**Work to complete**. Only the lines from the beginning of the entries through the one with "can be made.</p>" should be written out, please, exactly and without any pictures.

**Exercise input**.

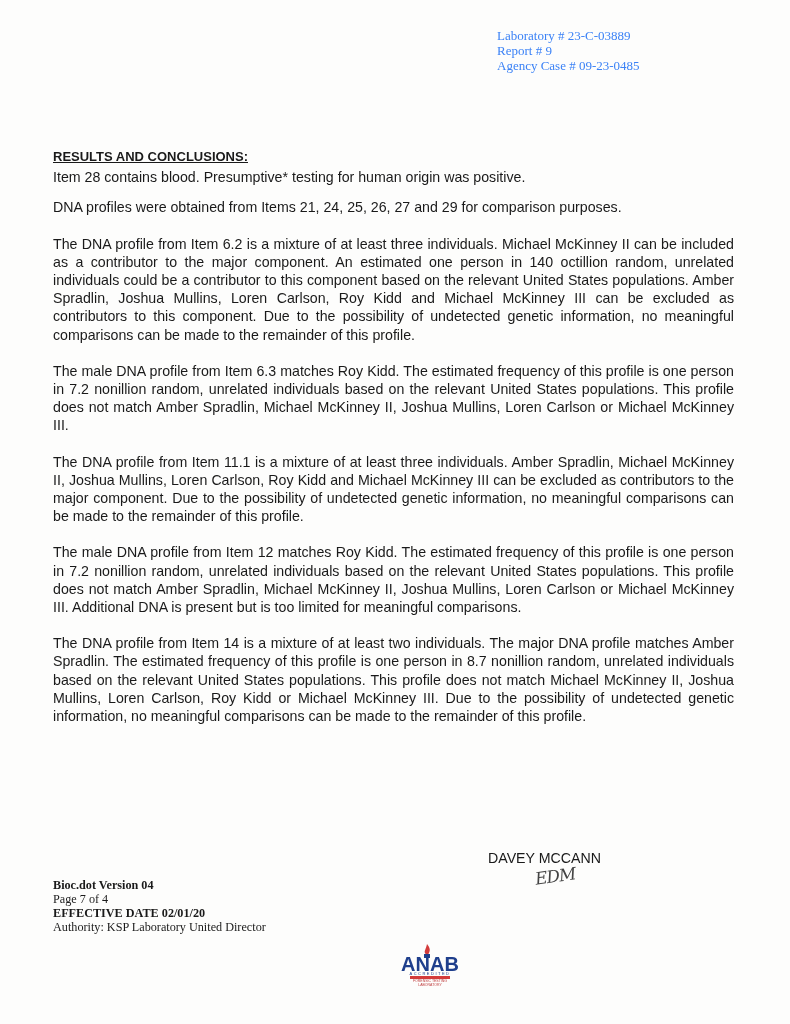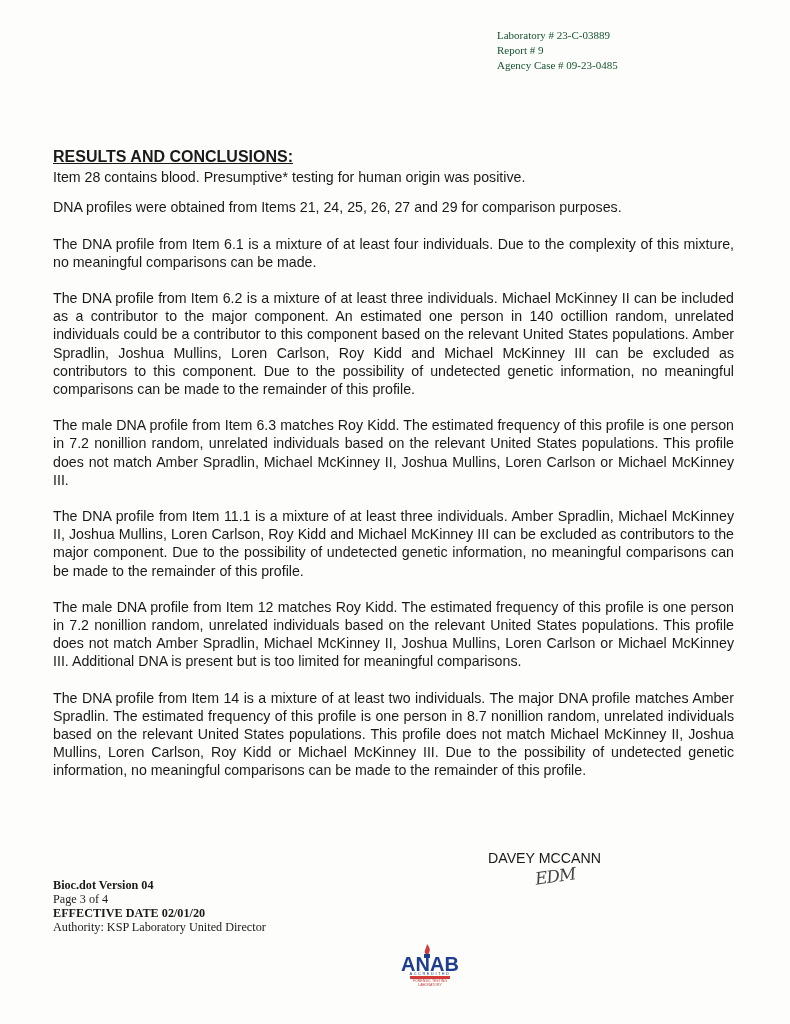--- a/index.html
+++ b/index.html
@@ -12,39 +12,39 @@
       height: 1024px;
       position: relative;
       overflow: hidden;
       color: #1a1a1a;
     }
     .header-block {
       position: absolute;
       left: 497px;
       top: 28px;
       font-family: "Liberation Serif", serif;
-      font-size: 11px;
+      font-size: 13px;
       line-height: 15px;
-      color: #14532d;
+      color: #3b82f6;
     }
     .content {
       position: absolute;
       left: 53px;
       top: 148px;
       width: 681px;
       font-family: "Liberation Sans", sans-serif;
       font-size: 14.2px;
       line-height: 18.2px;
       text-align: justify;
       color: #1a1a1a;
     }
     .section-heading {
       font-weight: bold;
       text-decoration: underline;
-      font-size: 16px;
+      font-size: 13px;
       margin: 0 0 2px 0;
       text-align: left;
     }
     .para {
       margin: 0 0 18px 0;
     }
     .para.first {
       margin-bottom: 12px;
     }
     .signature-block {
@@ -144,36 +144,35 @@
 <div class="header-block">
   <div>Laboratory # 23-C-03889</div>
   <div>Report # 9</div>
   <div>Agency Case # 09-23-0485</div>
 </div>
 
 <div class="content">
   <div class="section-heading">RESULTS AND CONCLUSIONS:</div>
   <p class="para first">Item 28 contains blood. Presumptive* testing for human origin was positive.</p>
   <p class="para">DNA profiles were obtained from Items 21, 24, 25, 26, 27 and 29 for comparison purposes.</p>
-  <p class="para">The DNA profile from Item 6.1 is a mixture of at least four individuals. Due to the complexity of this mixture, no meaningful comparisons can be made.</p>
   <p class="para">The DNA profile from Item 6.2 is a mixture of at least three individuals. Michael McKinney II can be included as a contributor to the major component. An estimated one person in 140 octillion random, unrelated individuals could be a contributor to this component based on the relevant United States populations. Amber Spradlin, Joshua Mullins, Loren Carlson, Roy Kidd and Michael McKinney III can be excluded as contributors to this component. Due to the possibility of undetected genetic information, no meaningful comparisons can be made to the remainder of this profile.</p>
   <p class="para">The male DNA profile from Item 6.3 matches Roy Kidd. The estimated frequency of this profile is one person in 7.2 nonillion random, unrelated individuals based on the relevant United States populations. This profile does not match Amber Spradlin, Michael McKinney II, Joshua Mullins, Loren Carlson or Michael McKinney III.</p>
   <p class="para">The DNA profile from Item 11.1 is a mixture of at least three individuals. Amber Spradlin, Michael McKinney II, Joshua Mullins, Loren Carlson, Roy Kidd and Michael McKinney III can be excluded as contributors to the major component. Due to the possibility of undetected genetic information, no meaningful comparisons can be made to the remainder of this profile.</p>
   <p class="para">The male DNA profile from Item 12 matches Roy Kidd. The estimated frequency of this profile is one person in 7.2 nonillion random, unrelated individuals based on the relevant United States populations. This profile does not match Amber Spradlin, Michael McKinney II, Joshua Mullins, Loren Carlson or Michael McKinney III. Additional DNA is present but is too limited for meaningful comparisons.</p>
   <p class="para">The DNA profile from Item 14 is a mixture of at least two individuals. The major DNA profile matches Amber Spradlin. The estimated frequency of this profile is one person in 8.7 nonillion random, unrelated individuals based on the relevant United States populations. This profile does not match Michael McKinney II, Joshua Mullins, Loren Carlson, Roy Kidd or Michael McKinney III. Due to the possibility of undetected genetic information, no meaningful comparisons can be made to the remainder of this profile.</p>
 </div>
 
 <div class="signature-block">
   <span class="signature-name">DAVEY MCCANN</span>
   <span class="initials">EDM</span>
 </div>
 
 <div class="footer-block">
   <div class="bold">Bioc.dot Version 04</div>
-  <div>Page 3 of 4</div>
+  <div>Page 7 of 4</div>
   <div class="bold">EFFECTIVE DATE 02/01/20</div>
   <div>Authority: KSP Laboratory United Director</div>
 </div>
 
 <div class="logo">
   <svg class="flame" viewBox="0 0 14 14">
     <path d="M7 0 C9 3 11 5 9 9 C8 11 6 11 5 9 C4 7 6 5 7 0 Z" fill="#d33b3b"></path>
     <rect x="4" y="10" width="6" height="4" fill="#1f3f8c"></rect>
   </svg>
   <div class="anab">ANAB</div>

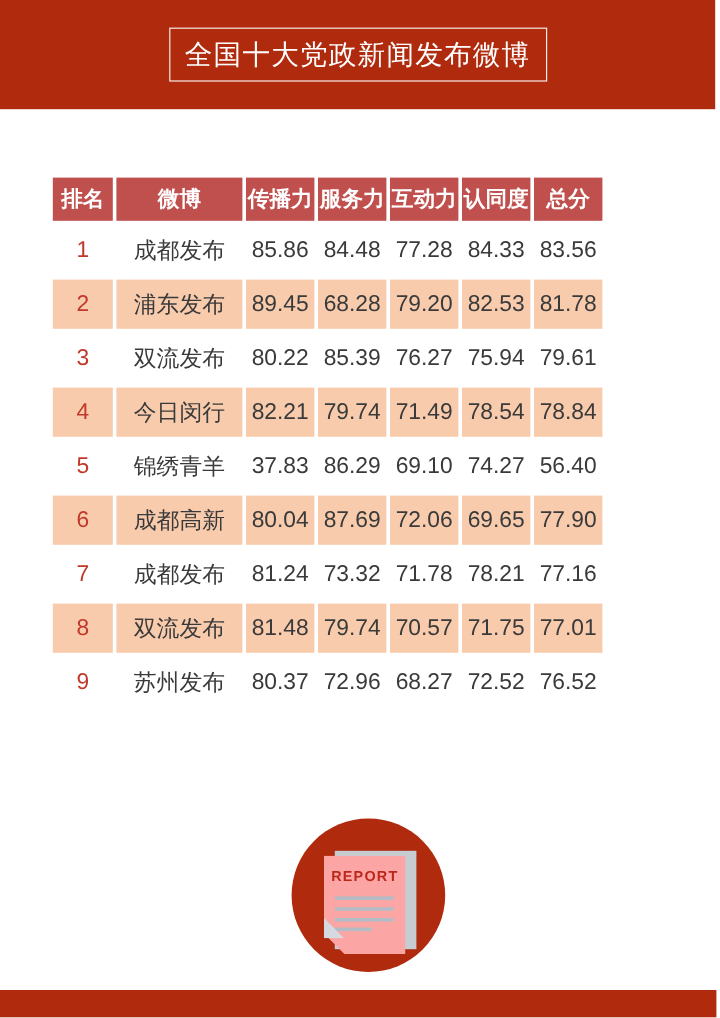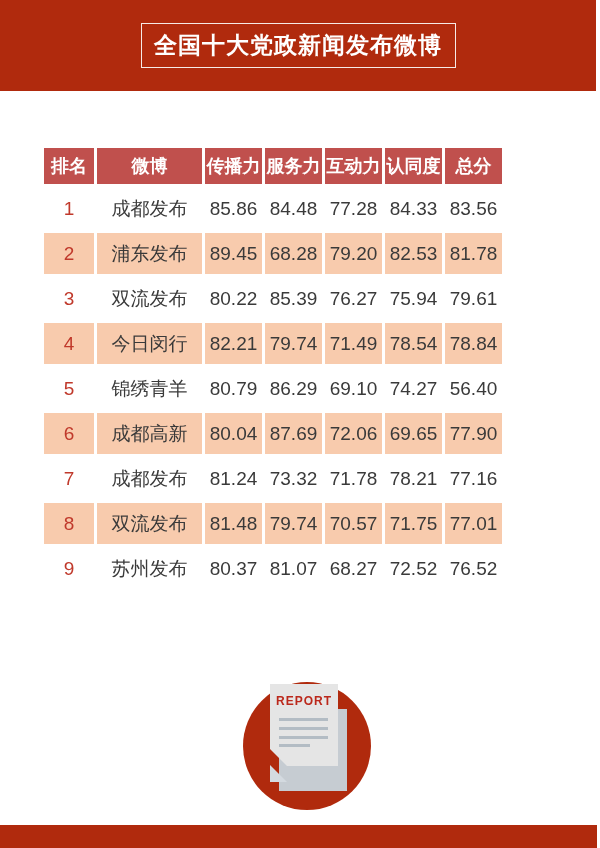--- a/index.html
+++ b/index.html
@@ -30,21 +30,21 @@
     display: flex; align-items: center; justify-content: center;
   }
   .title-box {
     border: 1px solid rgba(255,255,255,0.9);
     width: 315px; height: 45px;
     display: flex; align-items: center; justify-content: center;
   }
   .title-box span {
     color: #ffffff;
     font-size: 23px;
-    font-weight: bold;
+    font-weight: normal;
     letter-spacing: 1px;
     white-space: nowrap;
   }
 
   
   table.rank-table {
     position: absolute; left: 41px; top: 144px;
     border-collapse: separate;
     border-spacing: 3px 4px;
     table-layout: fixed;
@@ -78,23 +78,23 @@
     width: 128px; height: 128px;
     border-radius: 50%;
     background: var(--banner-red);
   }
   .doc-shadow {
     position: absolute; left: 36px; top: 27px;
     width: 68px; height: 82px;
     background: var(--shadow-gray);
   }
   .doc {
-    position: absolute; left: 27px; top: 2px;
+    position: absolute; left: 27px; top: 31px;
     width: 68px; height: 82px;
-    background: #e5e5e5;
+    background: #fca5a5;
     clip-path: polygon(0 0, 100% 0, 100% 100%, 17px 100%, 0 calc(100% - 17px));
   }
   .doc-title {
     margin-top: 10px;
     text-align: center;
     color: #bb281b;
     font-weight: bold;
     font-size: 12px;
     letter-spacing: 1px;
   }
@@ -175,21 +175,21 @@
         <td>今日闵行</td>
         <td>82.21</td>
         <td>79.74</td>
         <td>71.49</td>
         <td>78.54</td>
         <td>78.84</td>
       </tr>
       <tr>
         <td class="rank">5</td>
         <td>锦绣青羊</td>
-        <td>80.79</td>
+        <td>37.83</td>
         <td>86.29</td>
         <td>69.10</td>
         <td>74.27</td>
         <td>56.40</td>
       </tr>
       <tr class="alt">
         <td class="rank">6</td>
         <td>成都高新</td>
         <td>80.04</td>
         <td>87.69</td>
@@ -212,21 +212,21 @@
         <td>81.48</td>
         <td>79.74</td>
         <td>70.57</td>
         <td>71.75</td>
         <td>77.01</td>
       </tr>
       <tr>
         <td class="rank">9</td>
         <td>苏州发布</td>
         <td>80.37</td>
-        <td>81.07</td>
+        <td>72.96</td>
         <td>68.27</td>
         <td>72.52</td>
         <td>76.52</td>
       </tr>
     </tbody>
 </table>
 
 <div class="report-badge">
   <div class="doc-shadow"></div>
   <div class="doc">

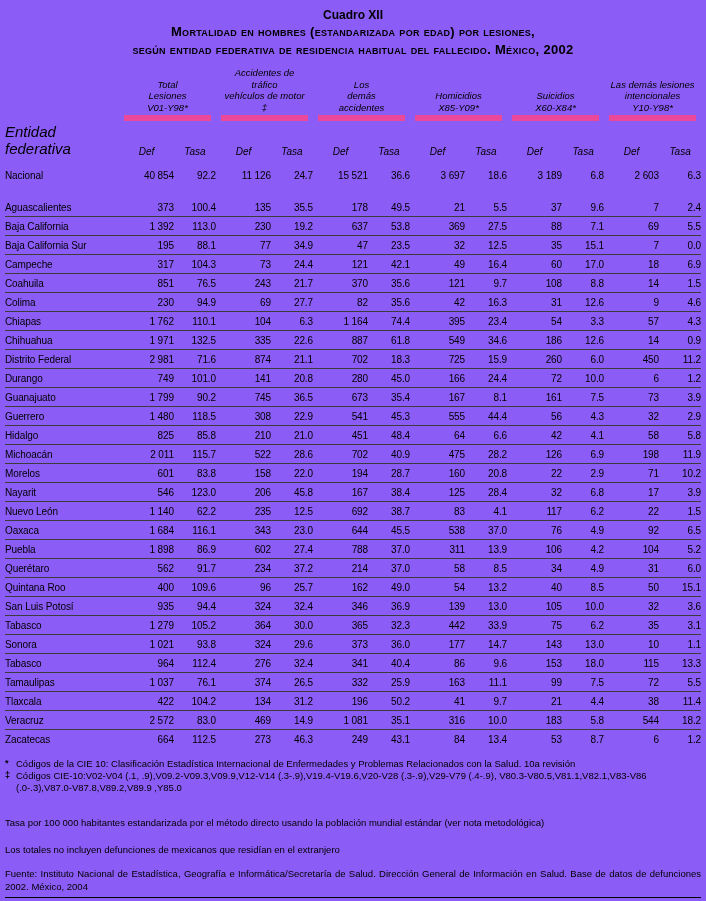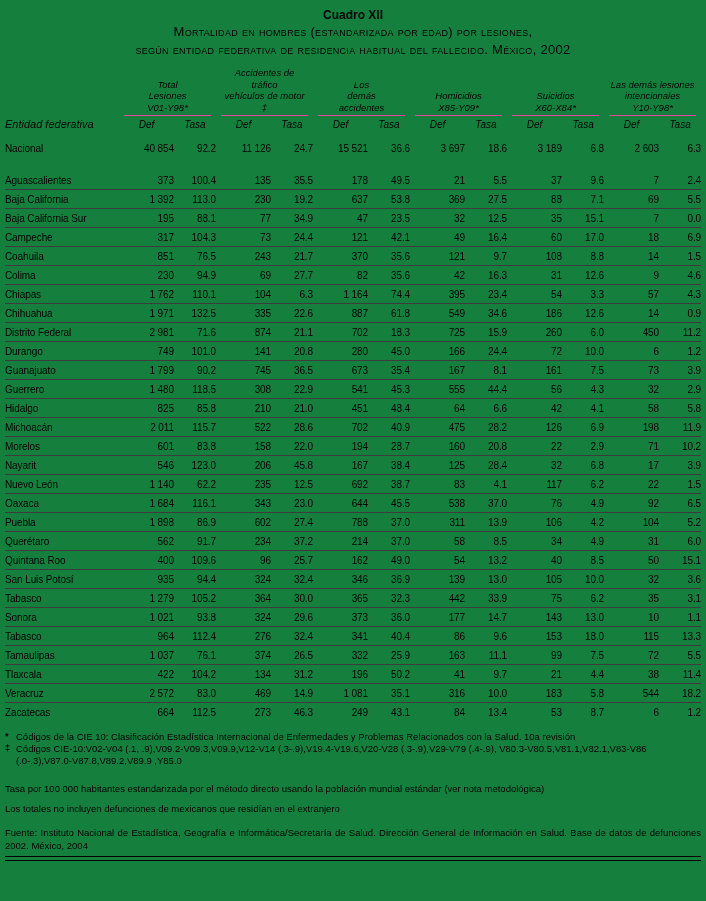--- a/index.html
+++ b/index.html
@@ -1,44 +1,44 @@
 <!DOCTYPE html>
 <html><head>
 <meta charset="utf-8">
 <style>
   html,body{margin:0;padding:0;background:#fff;}
   body{width:706px;height:901px;font-family:"Liberation Sans",sans-serif;color:#000;}
-  .page{box-sizing:border-box;width:706px;height:901px;padding:6px 5px 0 5px;overflow:hidden;background:#15803d;}
+  .page{box-sizing:border-box;width:706px;height:901px;padding:6px 5px 0 5px;overflow:hidden;background:#8b5cf6;}
 
   
   .title-block{text-align:center;margin:2px 0 8px 0;}
   .title-kicker{font-size:12px;font-weight:bold;line-height:15px;}
-  .title-line{font-size:13px;font-weight:normal;font-variant:small-caps;letter-spacing:.3px;line-height:18px;}
+  .title-line{font-size:13px;font-weight:bold;font-variant:small-caps;letter-spacing:.3px;line-height:18px;}
 
   
   table.mort{border-collapse:collapse;table-layout:fixed;width:696px;margin:0;}
   table.mort th,table.mort td{padding:0;margin:0;}
   th.grp{font-style:italic;font-weight:normal;font-size:9.5px;text-align:center;vertical-align:bottom;line-height:11.5px;}
-  th.grp .grp-inner{border-bottom:1px solid #ec4899;padding-bottom:2px;margin:0 5px;}
+  th.grp .grp-inner{border-bottom:6px solid #ec4899;padding-bottom:2px;margin:0 5px;}
   th.corner{vertical-align:bottom;}
   tr.subhead th{font-style:italic;font-weight:normal;font-size:10px;text-align:center;vertical-align:bottom;padding-top:2px;padding-bottom:8px;}
-  tr.subhead th.lbl{text-align:left;font-size:11px;font-style:italic;}
+  tr.subhead th.lbl{text-align:left;font-size:15px;font-style:italic;}
   td.ent{font-size:10px;text-align:left;letter-spacing:-.1px;white-space:nowrap;}
   td.num{font-size:10px;text-align:right;letter-spacing:-.1px;white-space:nowrap;padding-right:1px;}
   tr.national td{height:20px;vertical-align:middle;margin-top:36px;}
   tr.spacer td{height:13px;border:none;}
   tr.state td{height:18px;vertical-align:middle;border-bottom:1px solid #3c3c3c;}
   tr.state:last-child td{border-bottom:none;}
 
   
   .notes{margin-top:10px;font-size:9.5px;line-height:12px;}
   .fn{display:flex;align-items:flex-start;}
   .fn-marker{flex:0 0 11px;font-weight:bold;font-size:9px;line-height:11px;}
   .fn-text{flex:1;}
-  .plain-note{margin-top:8px;}
+  .plain-note{margin-top:15px;}
   .gap-sm{height:8px;}
   .gap-md{height:12px;}
   .source{font-size:9.5px;line-height:12.5px;text-align:justify;}
   .bottom-rule{margin-top:4px;height:3px;border-top:1px solid #000;border-bottom:1px solid #000;}
 </style>
 </head>
 <body>
 
 <div class="page">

**Solution for this exercise**.
--- a/index.html
+++ b/index.html
@@ -12,39 +12,39 @@
       height: 1024px;
       position: relative;
       overflow: hidden;
       color: #1a1a1a;
     }
     .header-block {
       position: absolute;
       left: 497px;
       top: 28px;
       font-family: "Liberation Serif", serif;
-      font-size: 11px;
+      font-size: 13px;
       line-height: 15px;
-      color: #14532d;
+      color: #3b82f6;
     }
     .content {
       position: absolute;
       left: 53px;
       top: 148px;
       width: 681px;
       font-family: "Liberation Sans", sans-serif;
       font-size: 14.2px;
       line-height: 18.2px;
       text-align: justify;
       color: #1a1a1a;
     }
     .section-heading {
       font-weight: bold;
       text-decoration: underline;
-      font-size: 16px;
+      font-size: 13px;
       margin: 0 0 2px 0;
       text-align: left;
     }
     .para {
       margin: 0 0 18px 0;
     }
     .para.first {
       margin-bottom: 12px;
     }
     .signature-block {
@@ -144,36 +144,35 @@
 <div class="header-block">
   <div>Laboratory # 23-C-03889</div>
   <div>Report # 9</div>
   <div>Agency Case # 09-23-0485</div>
 </div>
 
 <div class="content">
   <div class="section-heading">RESULTS AND CONCLUSIONS:</div>
   <p class="para first">Item 28 contains blood. Presumptive* testing for human origin was positive.</p>
   <p class="para">DNA profiles were obtained from Items 21, 24, 25, 26, 27 and 29 for comparison purposes.</p>
-  <p class="para">The DNA profile from Item 6.1 is a mixture of at least four individuals. Due to the complexity of this mixture, no meaningful comparisons can be made.</p>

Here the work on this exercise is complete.